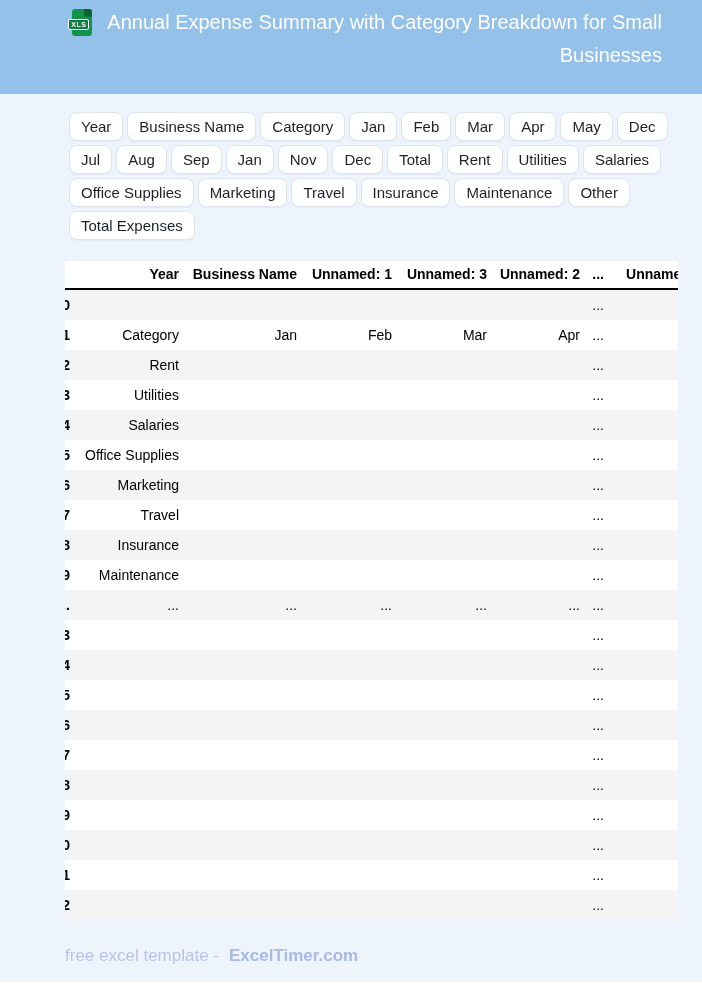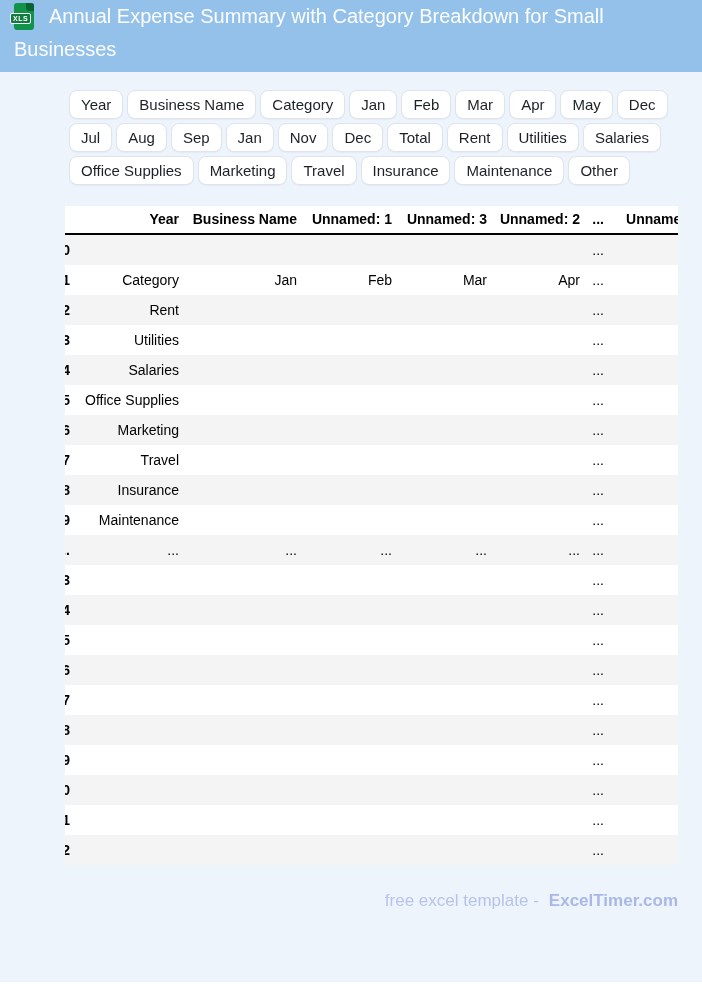--- a/index.html
+++ b/index.html
@@ -6,22 +6,22 @@
     --topbar:#93c1ea; --page-bg:#eef4fc; --stripe:#f4f4f5;
     --chip-border:#dee3ec; --chip-bg:#ffffff; --chip-text:#1d2127;
     --footer-text:#b7c3eb; --footer-brand:#a9b8e6;
     --icon-green:#12934a; --icon-green-dark:#0b6332; --icon-badge:#0f7d3f;
   }
   html,body{margin:0;padding:0;}
   body{width:702px;font-family:"Liberation Sans",sans-serif;background:#ffffff;}
   .page{position:relative;width:702px;height:987px;background:var(--page-bg);overflow:hidden;}
 
   
-  .topbar{box-sizing:border-box;height:72px;background:var(--topbar);
-          padding:0 40px 0 14px;color:#fdfdfe;font-size:20px;line-height:33px;}
+  .topbar{box-sizing:border-box;height:94px;background:var(--topbar);
+          padding:6px 40px 0 14px;color:#fdfdfe;font-size:20px;line-height:33px;text-align:right;}
   .file-icon{position:relative;display:inline-block;width:20px;height:27px;
              background:var(--icon-green);border-radius:3px;vertical-align:-7px;margin-right:15px;}
   .file-icon .fold{position:absolute;top:0;right:0;width:8px;height:8px;
                    background:var(--icon-green-dark);border-radius:0 3px 0 4px;}
   .file-icon .badge{position:absolute;left:-4px;top:10px;background:var(--icon-badge);
                     border:1px solid #ffffff;border-radius:2px;color:#ffffff;
                     font-size:7px;font-weight:bold;line-height:9px;padding:0 2px;letter-spacing:.5px;}
 
   
   .chips{margin:18px 0 0 69px;width:624px;display:flex;flex-wrap:wrap;gap:4px;}
@@ -34,21 +34,21 @@
   .table-wrap{margin:21px 0 0 65px;width:613px;overflow:hidden;}
   table{border-collapse:collapse;table-layout:fixed;width:674px;margin-left:-19px;
         background:#ffffff;color:#000;}
   th,td{white-space:nowrap;overflow:hidden;font-size:14px;text-align:right;padding:7px 6px;}
   thead th{font-weight:bold;padding:5px 6px 6px;border-bottom:2px solid #000;background:#ffffff;}
   tbody th{font-weight:bold;}
   tbody tr{height:30px;}
   tbody tr:nth-child(odd){background:var(--stripe);}
 
   
-  .footer{margin:26px 0 0 65px;width:613px;text-align:right;font-size:17px;color:var(--footer-text);}
+  .footer{margin:26px 0 0 65px;width:613px;font-size:17px;color:var(--footer-text);}
   .footer .brand{font-weight:bold;color:var(--footer-brand);text-decoration:none;margin-left:10px;}
   .bottom-strip{position:absolute;left:0;bottom:0;width:702px;height:5px;background:#ffffff;}
 </style>
 </head>
 <body>
 
 <div class="page">
 
   <div class="topbar">
     <span class="file-icon">
@@ -76,20 +76,21 @@
       <button class="chip">Total</button>
       <button class="chip">Rent</button>
       <button class="chip">Utilities</button>
       <button class="chip">Salaries</button>
       <button class="chip">Office Supplies</button>
       <button class="chip">Marketing</button>
       <button class="chip">Travel</button>
       <button class="chip">Insurance</button>
       <button class="chip">Maintenance</button>
       <button class="chip">Other</button>
+      <button class="chip">Total Expenses</button>
     </div>
 
   <div class="table-wrap">
     <table>
       <colgroup>
         <col style="width:30px">
           <col style="width:109px">
           <col style="width:118px">
         <col style="width:95px">
           <col style="width:95px">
========================================
◆ TASK TO COMPLETE
Go through the data above and return each line containing the string "position".

◆ RESULT OF THIS EXERCISE
   .page{position:relative;width:702px;height:987px;background:var(--page-bg);overflow:hidden;}
   .file-icon{position:relative;display:inline-block;width:20px;height:27px;
   .file-icon .fold{position:absolute;top:0;right:0;width:8px;height:8px;
   .file-icon .badge{position:absolute;left:-4px;top:10px;background:var(--icon-badge);
   .bottom-strip{position:absolute;left:0;bottom:0;width:702px;height:5px;background:#ffffff;}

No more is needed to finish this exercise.